[Itemized modification records]
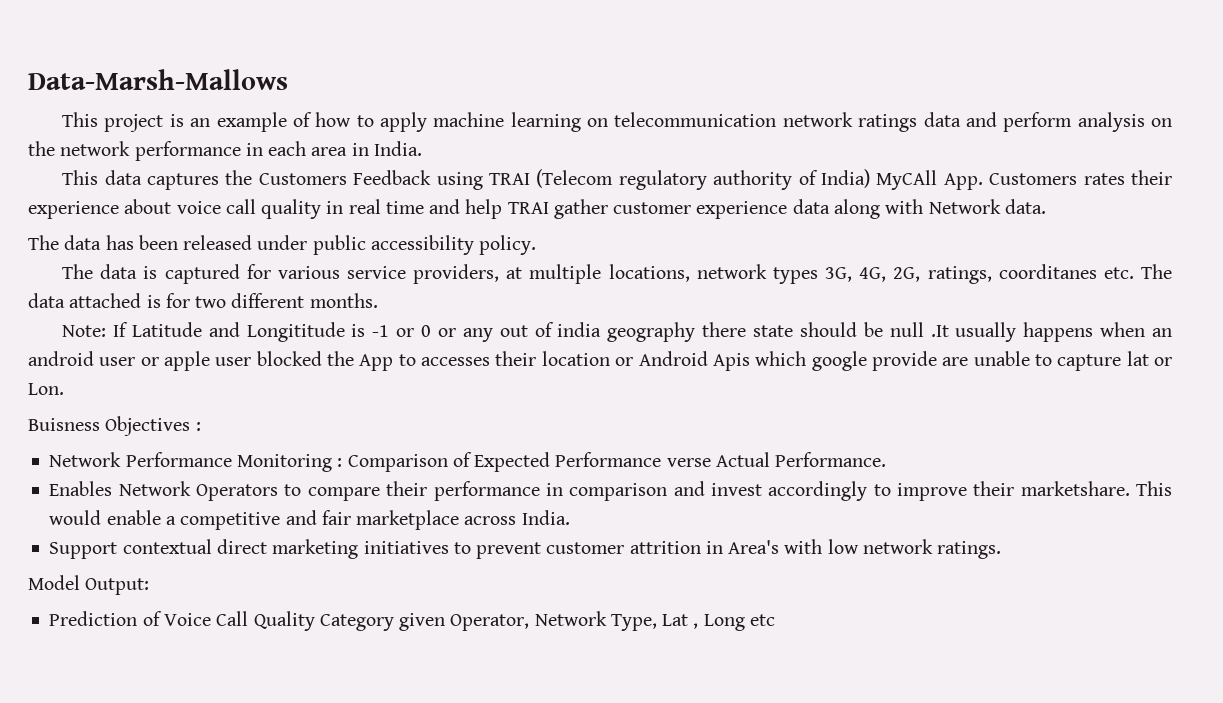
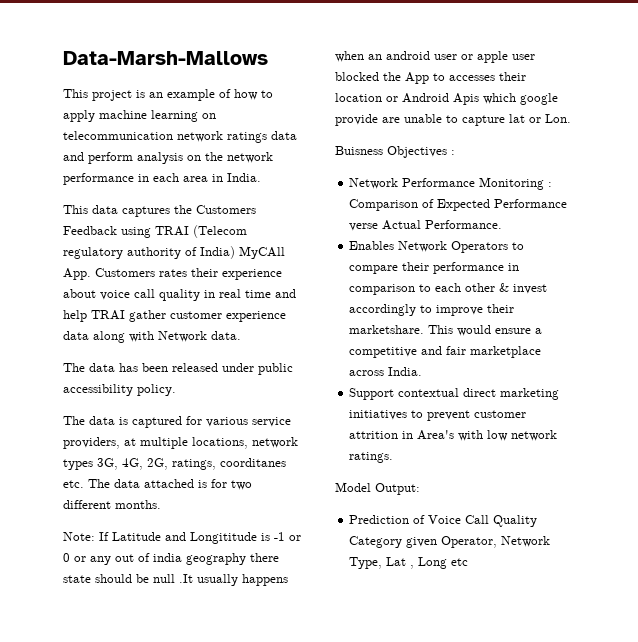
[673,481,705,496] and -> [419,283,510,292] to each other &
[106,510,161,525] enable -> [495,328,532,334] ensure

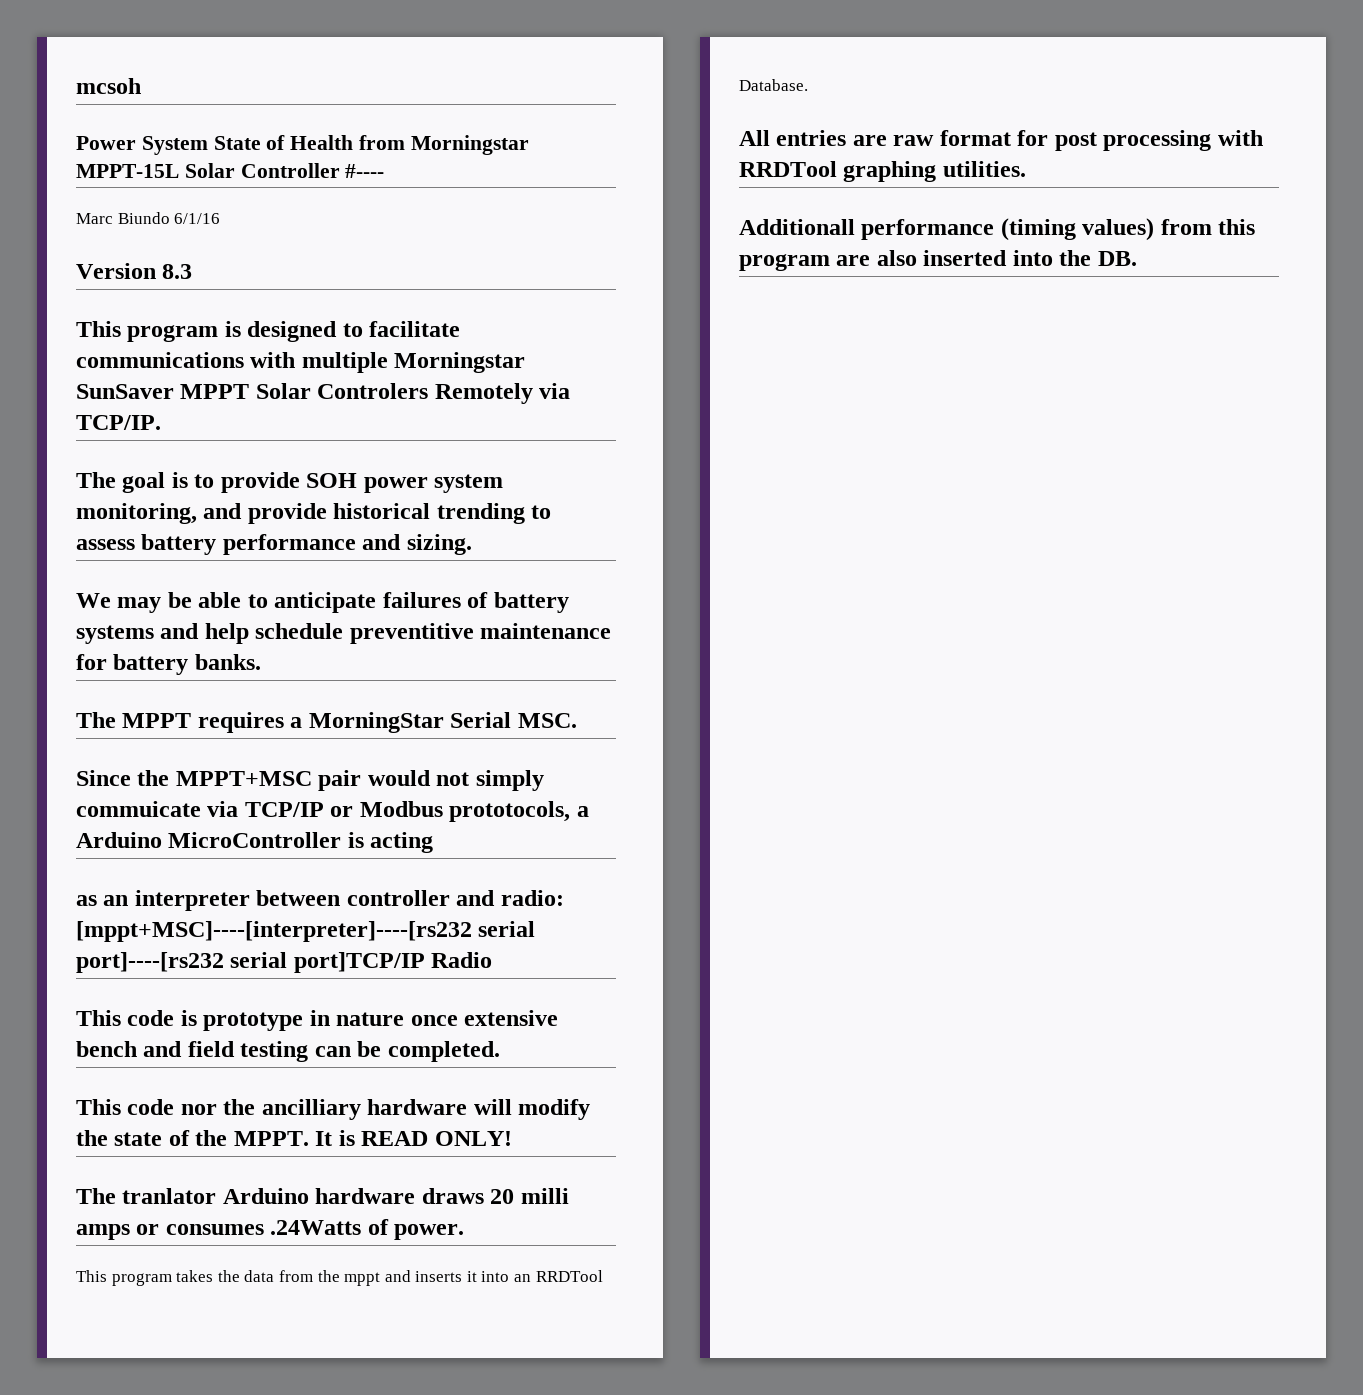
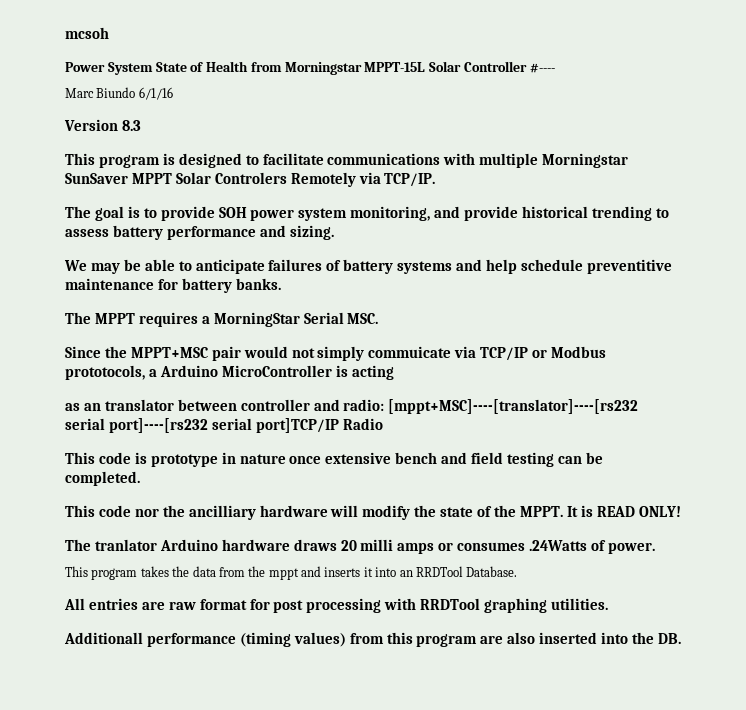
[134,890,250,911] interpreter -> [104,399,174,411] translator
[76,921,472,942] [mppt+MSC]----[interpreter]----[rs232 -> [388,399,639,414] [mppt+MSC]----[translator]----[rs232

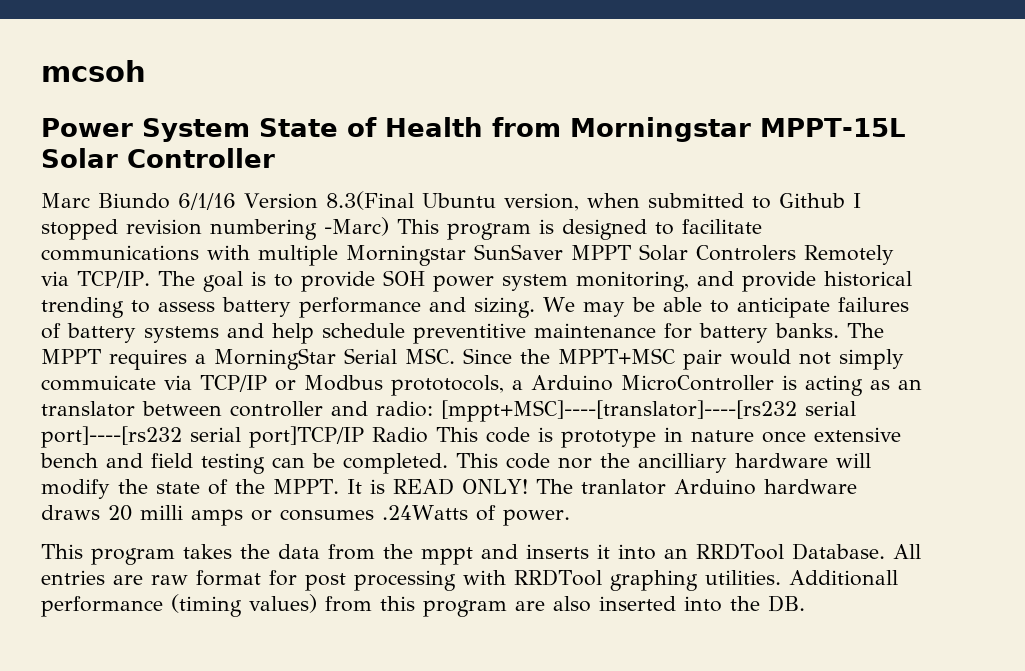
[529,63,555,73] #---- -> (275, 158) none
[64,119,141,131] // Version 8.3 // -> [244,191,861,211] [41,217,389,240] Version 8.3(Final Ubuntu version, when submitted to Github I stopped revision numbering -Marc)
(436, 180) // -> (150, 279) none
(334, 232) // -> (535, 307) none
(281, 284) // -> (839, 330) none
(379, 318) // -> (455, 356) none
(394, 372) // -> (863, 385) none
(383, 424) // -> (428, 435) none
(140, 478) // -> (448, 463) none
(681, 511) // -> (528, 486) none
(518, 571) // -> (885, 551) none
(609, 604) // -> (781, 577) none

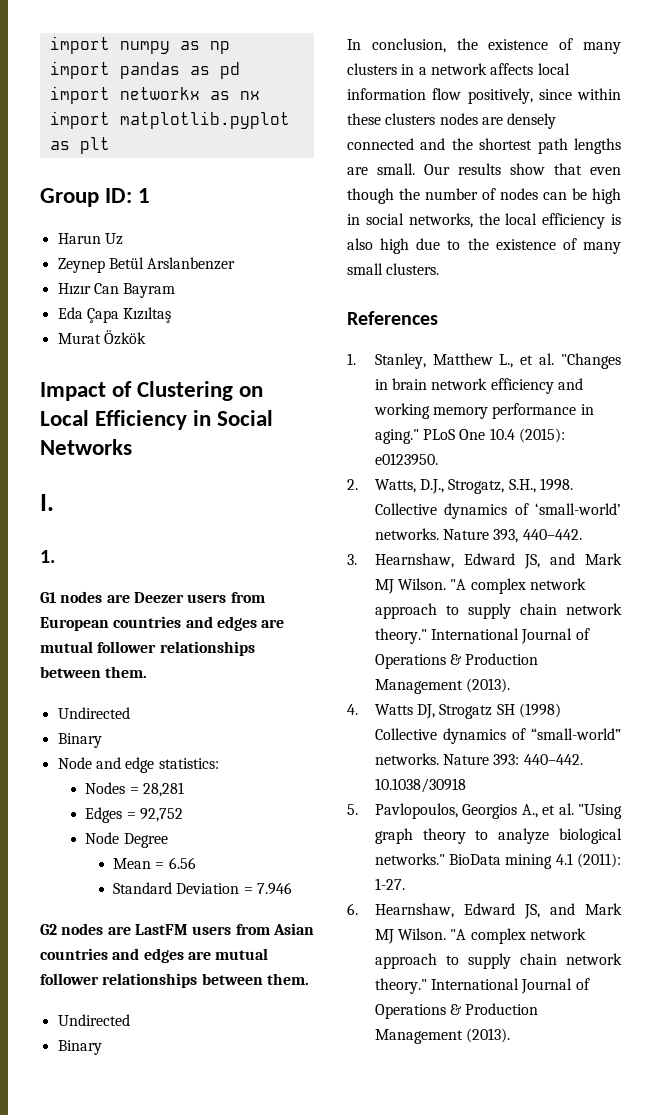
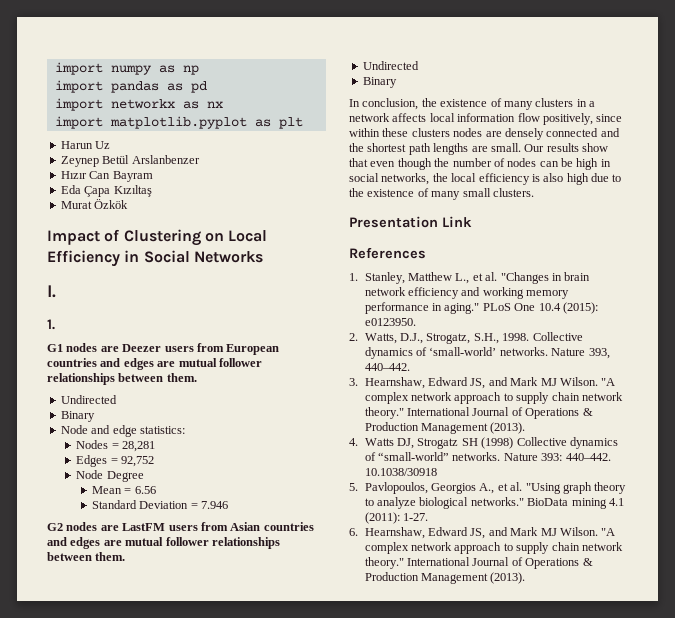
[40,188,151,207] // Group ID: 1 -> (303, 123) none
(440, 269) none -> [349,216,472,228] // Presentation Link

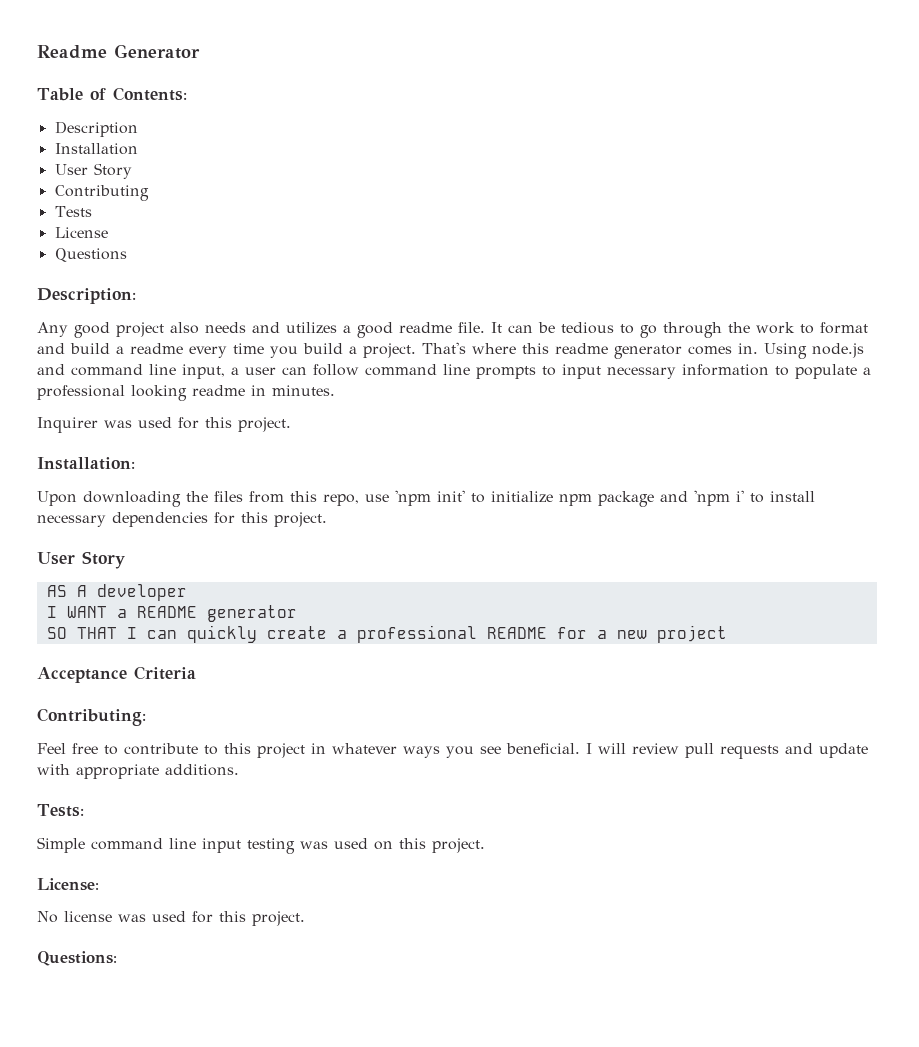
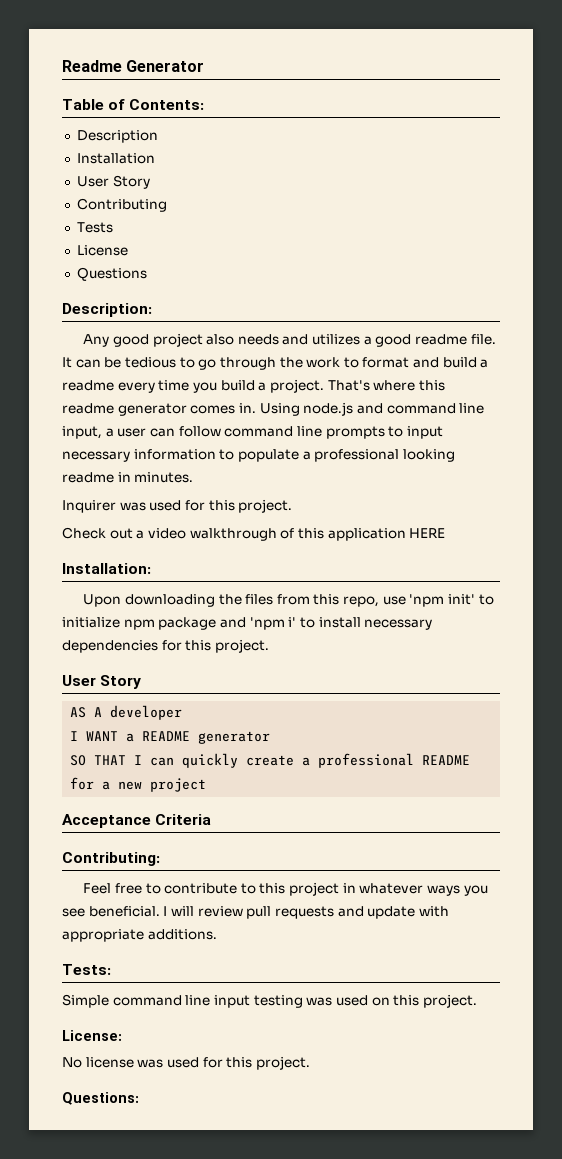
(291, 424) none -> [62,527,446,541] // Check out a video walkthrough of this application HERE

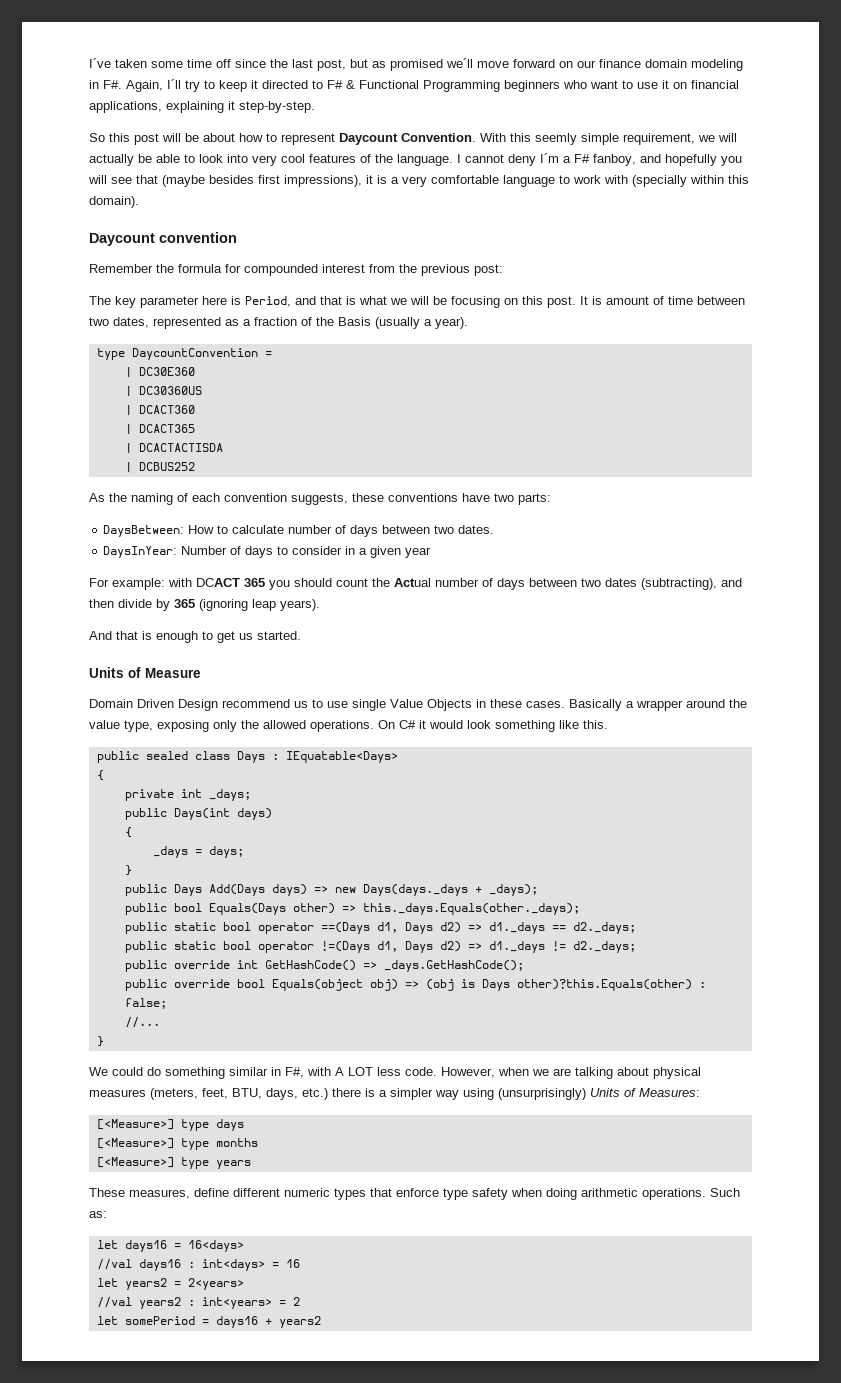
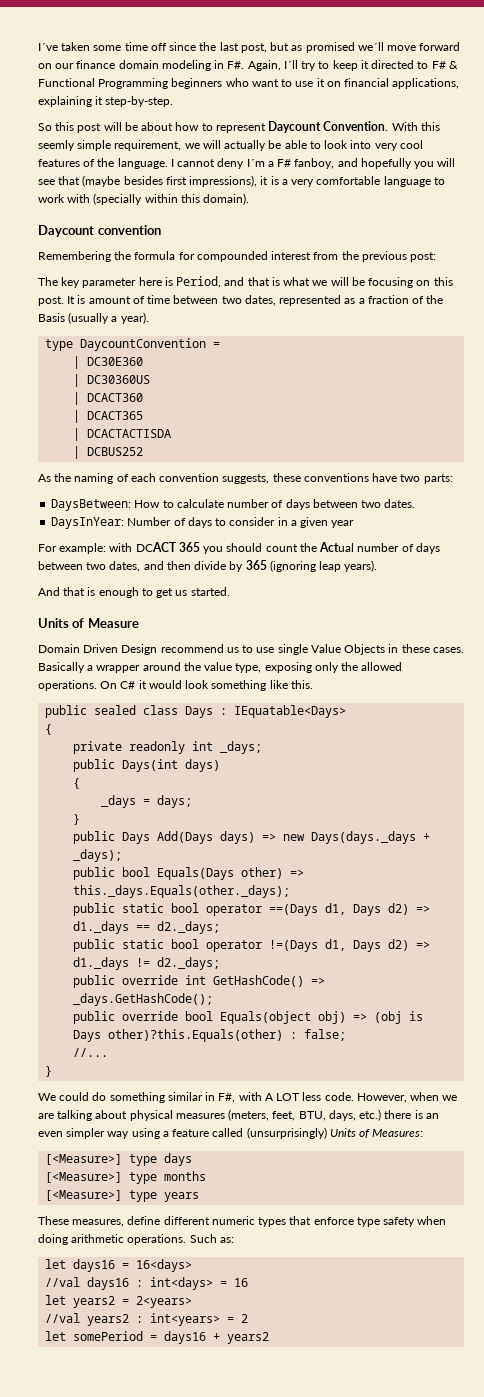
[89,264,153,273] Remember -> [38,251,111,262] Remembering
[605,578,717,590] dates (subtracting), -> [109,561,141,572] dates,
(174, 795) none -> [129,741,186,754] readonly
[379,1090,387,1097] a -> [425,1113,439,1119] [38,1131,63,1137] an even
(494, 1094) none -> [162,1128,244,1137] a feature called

[WHAT THE TASK ASKS] Retype all the entries exactly; drop the pictures.

[ANSWER SECTION]
[673,481,705,496] and -> [419,283,510,292] to each other &
[106,510,161,525] enable -> [495,328,532,334] ensure

[134,890,250,911] interpreter -> [104,399,174,411] translator
[76,921,472,942] [mppt+MSC]----[interpreter]----[rs232 -> [388,399,639,414] [mppt+MSC]----[translator]----[rs232

[529,63,555,73] #---- -> (275, 158) none
[64,119,141,131] // Version 8.3 // -> [244,191,861,211] [41,217,389,240] Version 8.3(Final Ubuntu version, when submitted to Github I stopped revision numbering -Marc)
(436, 180) // -> (150, 279) none
(334, 232) // -> (535, 307) none
(281, 284) // -> (839, 330) none
(379, 318) // -> (455, 356) none
(394, 372) // -> (863, 385) none
(383, 424) // -> (428, 435) none
(140, 478) // -> (448, 463) none
(681, 511) // -> (528, 486) none
(518, 571) // -> (885, 551) none
(609, 604) // -> (781, 577) none

[40,188,151,207] // Group ID: 1 -> (303, 123) none
(440, 269) none -> [349,216,472,228] // Presentation Link

(291, 424) none -> [62,527,446,541] // Check out a video walkthrough of this application HERE

[89,264,153,273] Remember -> [38,251,111,262] Remembering
[605,578,717,590] dates (subtracting), -> [109,561,141,572] dates,
(174, 795) none -> [129,741,186,754] readonly
[379,1090,387,1097] a -> [425,1113,439,1119] [38,1131,63,1137] an even
(494, 1094) none -> [162,1128,244,1137] a feature called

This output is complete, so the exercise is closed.